Some calculations will be performed to find compatible objects. For example, lets assume following 3 sets were formed and every set contains compatible objects:

1. {A1, B2}
2. {A3, B2}
3. {A1, A3, B4, B5}

Now we need to perform filtering. One node can participate only once. For example, if `B2` has made a pair with `A1`, then `B2` can not participate in any other set. Which means, if we select `set 1`, then `set 2` will be deleted because `B2` has already participated. And set 3 will be deleted because A1 has already participated.

Now we need to do filtering such that we maximize number of objects being utilized. If we select `set 1`, then we are only utilizing `A1 and B2`.
Thus, optimal way would be to select `set 3` which is utilizing 4 objects.

Right now, i have a complex function which goes through list of sets recursively and keeps on adjusting until no changes are made to existing sets. This is not only inefficient, but it might not work in cases where changing sets can cause ripple effect.

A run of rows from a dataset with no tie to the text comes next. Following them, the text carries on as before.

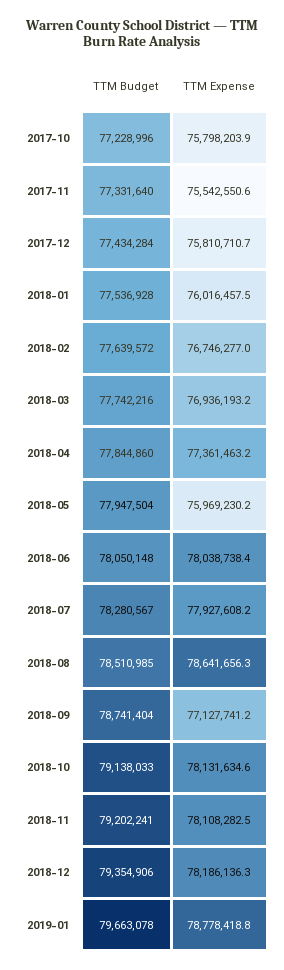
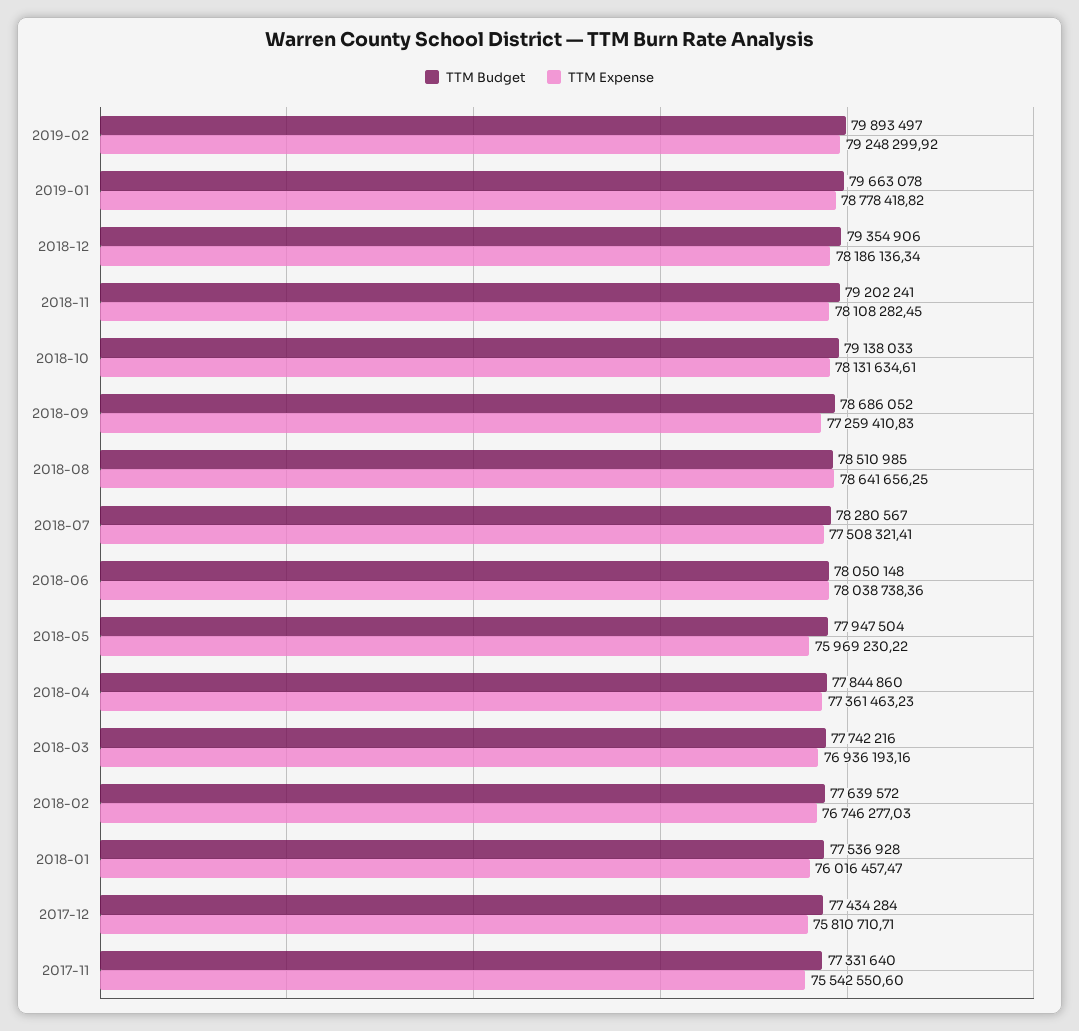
TTM Budget, 2017-10: 77228996 -> none
TTM Expense, 2017-10: 75798203.9 -> none
TTM Expense, 2018-07: 77927608.2 -> 77508321.41
TTM Budget, 2018-09: 78741404 -> 78686052
TTM Expense, 2018-09: 77127741.2 -> 77259410.83
TTM Budget, 2019-02: none -> 79893497
TTM Expense, 2019-02: none -> 79248299.92

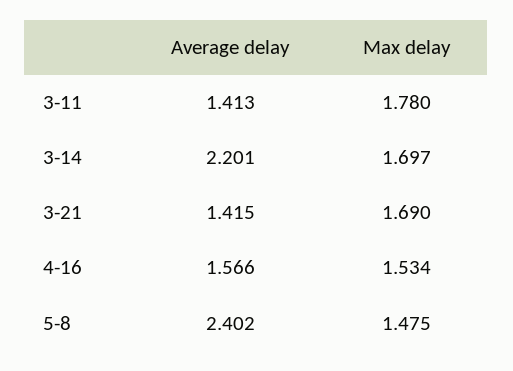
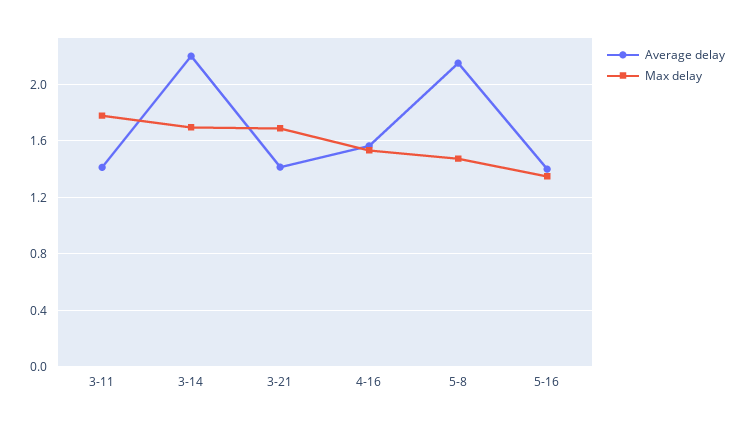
Average delay, 5-8: 2.402 -> 2.15
Average delay, 5-16: none -> 1.4
Max delay, 5-16: none -> 1.35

I am not looking for coded solution, but just a guidance that is there any graph algorithm which I should study?

Tags :

Your problem seems like a combination of maximum coverage and set packing problems. So my guess is that algorithms for them should be helpful. A greedy heuristic would be to choose the set that contains the largest number of uncovered elements over the conflicts with other sets.Another approach would be to use the integer linear program formulation of max coverage and add a constraint where you only accept solutions forming a set packing.

ichantz
January 12, 2018 16:17 PM

I can't think of any algorithm that computes directly what you want without searching the solution space.

However, you want better performance than your complex recursive algorithm.

I think that can be had by using a non-recursive approach.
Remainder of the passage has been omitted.